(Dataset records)
+ + + + +
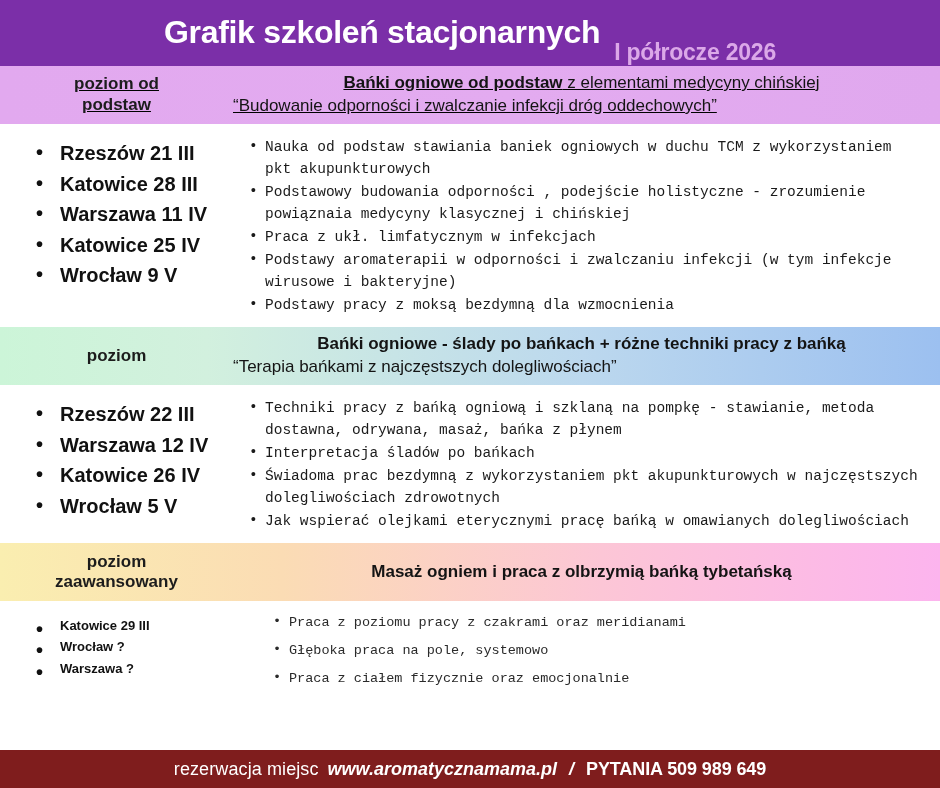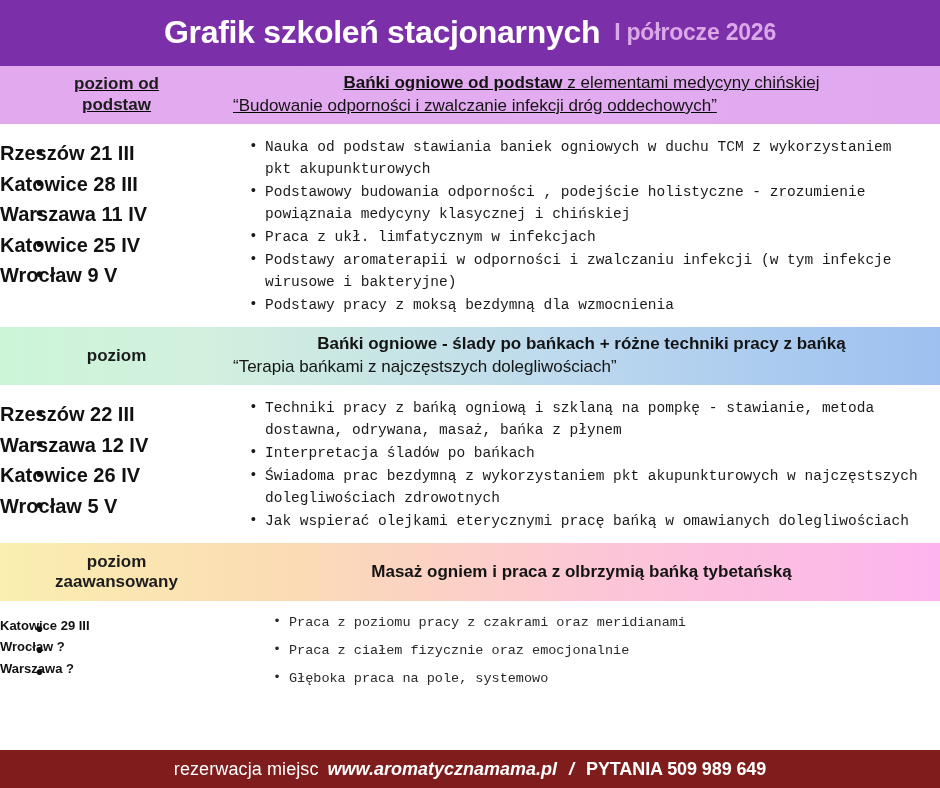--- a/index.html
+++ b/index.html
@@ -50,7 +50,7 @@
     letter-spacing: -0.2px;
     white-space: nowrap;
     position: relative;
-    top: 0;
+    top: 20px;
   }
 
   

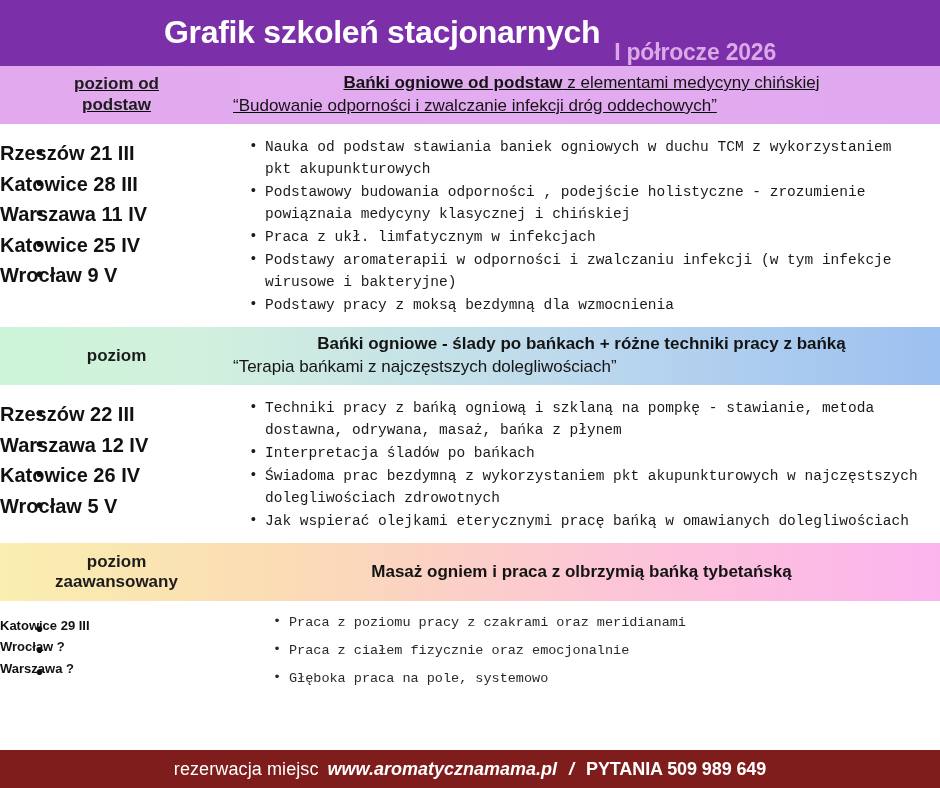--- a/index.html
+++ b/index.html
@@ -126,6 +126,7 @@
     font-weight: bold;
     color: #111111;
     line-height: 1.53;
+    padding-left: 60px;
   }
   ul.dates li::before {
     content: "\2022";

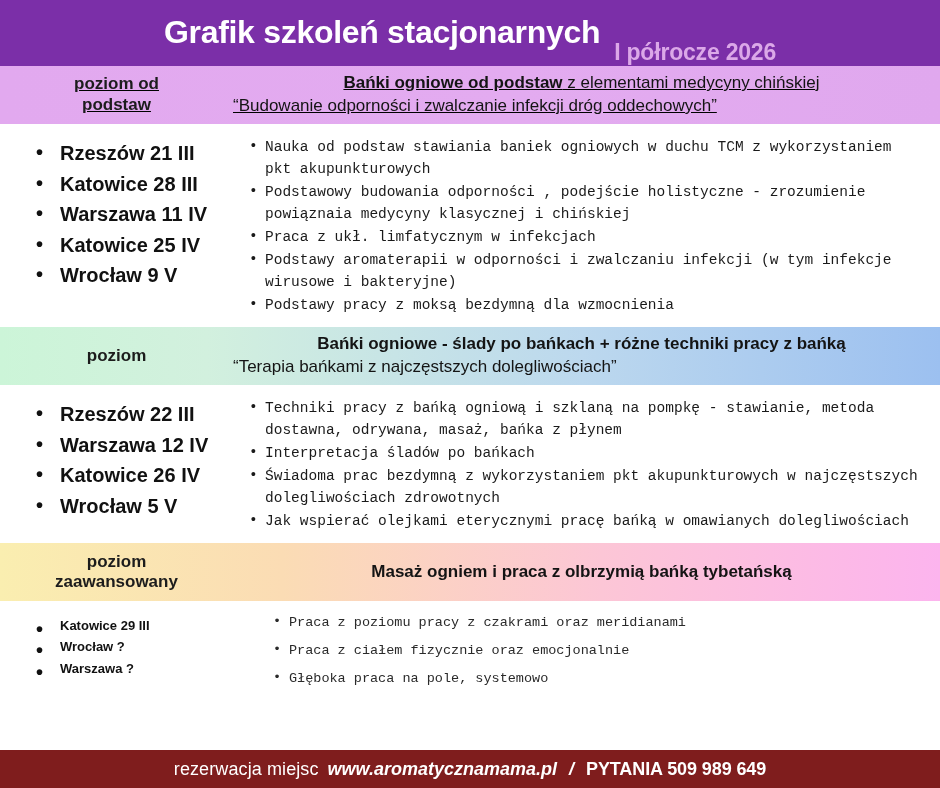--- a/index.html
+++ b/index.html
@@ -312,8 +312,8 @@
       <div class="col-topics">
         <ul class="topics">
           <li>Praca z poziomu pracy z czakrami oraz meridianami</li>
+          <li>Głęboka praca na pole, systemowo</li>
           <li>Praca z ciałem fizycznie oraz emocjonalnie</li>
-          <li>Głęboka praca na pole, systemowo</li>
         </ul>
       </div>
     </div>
+ + + + +
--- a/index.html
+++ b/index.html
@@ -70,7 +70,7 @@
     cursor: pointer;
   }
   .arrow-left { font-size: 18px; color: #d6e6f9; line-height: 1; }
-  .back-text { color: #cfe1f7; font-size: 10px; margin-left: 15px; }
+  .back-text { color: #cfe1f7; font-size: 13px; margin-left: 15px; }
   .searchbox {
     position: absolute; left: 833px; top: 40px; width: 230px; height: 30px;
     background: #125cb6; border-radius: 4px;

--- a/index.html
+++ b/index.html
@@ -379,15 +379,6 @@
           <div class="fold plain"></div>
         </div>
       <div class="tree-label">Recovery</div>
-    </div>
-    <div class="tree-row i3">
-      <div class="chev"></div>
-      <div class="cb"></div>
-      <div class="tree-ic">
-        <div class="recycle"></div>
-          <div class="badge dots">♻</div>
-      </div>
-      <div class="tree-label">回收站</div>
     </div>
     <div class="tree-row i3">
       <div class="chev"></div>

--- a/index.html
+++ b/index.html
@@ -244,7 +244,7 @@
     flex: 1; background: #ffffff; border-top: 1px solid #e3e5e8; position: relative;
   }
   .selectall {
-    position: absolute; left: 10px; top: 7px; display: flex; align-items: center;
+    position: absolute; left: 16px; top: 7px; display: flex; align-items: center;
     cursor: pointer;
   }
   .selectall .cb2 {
+ + + + +
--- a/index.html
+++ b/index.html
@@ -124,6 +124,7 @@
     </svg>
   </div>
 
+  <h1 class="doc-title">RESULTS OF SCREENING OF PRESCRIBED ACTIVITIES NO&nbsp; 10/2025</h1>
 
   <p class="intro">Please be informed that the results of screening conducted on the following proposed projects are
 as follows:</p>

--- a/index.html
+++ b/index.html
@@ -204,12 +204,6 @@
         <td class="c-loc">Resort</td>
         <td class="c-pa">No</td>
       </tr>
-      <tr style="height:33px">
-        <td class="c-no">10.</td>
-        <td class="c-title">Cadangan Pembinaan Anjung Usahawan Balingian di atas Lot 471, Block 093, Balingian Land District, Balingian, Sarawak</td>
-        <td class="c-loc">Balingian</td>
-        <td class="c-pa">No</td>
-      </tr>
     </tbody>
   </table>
+ + + + +
Exercise:
All lines in the records that contain "background" are to be copied and returned.

Answer:
     background: #125cb6; border-radius: 4px;
     flex: 1; background: #ffffff; border-top: 1px solid #e3e5e8; position: relative;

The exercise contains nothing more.